About this exercise. Starting at the line that holds "BLACK BEARING Gen4", set down each line through the end of the listing, exactly as written and with nothing added.

Exercise data.

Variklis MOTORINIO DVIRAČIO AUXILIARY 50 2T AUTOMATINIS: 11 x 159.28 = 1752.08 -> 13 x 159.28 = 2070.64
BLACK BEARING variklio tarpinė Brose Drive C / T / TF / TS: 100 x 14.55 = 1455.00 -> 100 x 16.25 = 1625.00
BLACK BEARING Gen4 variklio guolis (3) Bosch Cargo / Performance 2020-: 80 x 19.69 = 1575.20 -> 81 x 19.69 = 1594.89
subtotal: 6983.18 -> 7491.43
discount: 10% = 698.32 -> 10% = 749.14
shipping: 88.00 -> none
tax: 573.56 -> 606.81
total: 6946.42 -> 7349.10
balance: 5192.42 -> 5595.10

Completed task.
BLACK BEARING Gen4 variklio guolis (3) Bosch Cargo / Performance 2020-: 80 x 19.69 = 1575.20 -> 81 x 19.69 = 1594.89
subtotal: 6983.18 -> 7491.43
discount: 10% = 698.32 -> 10% = 749.14
shipping: 88.00 -> none
tax: 573.56 -> 606.81
total: 6946.42 -> 7349.10
balance: 5192.42 -> 5595.10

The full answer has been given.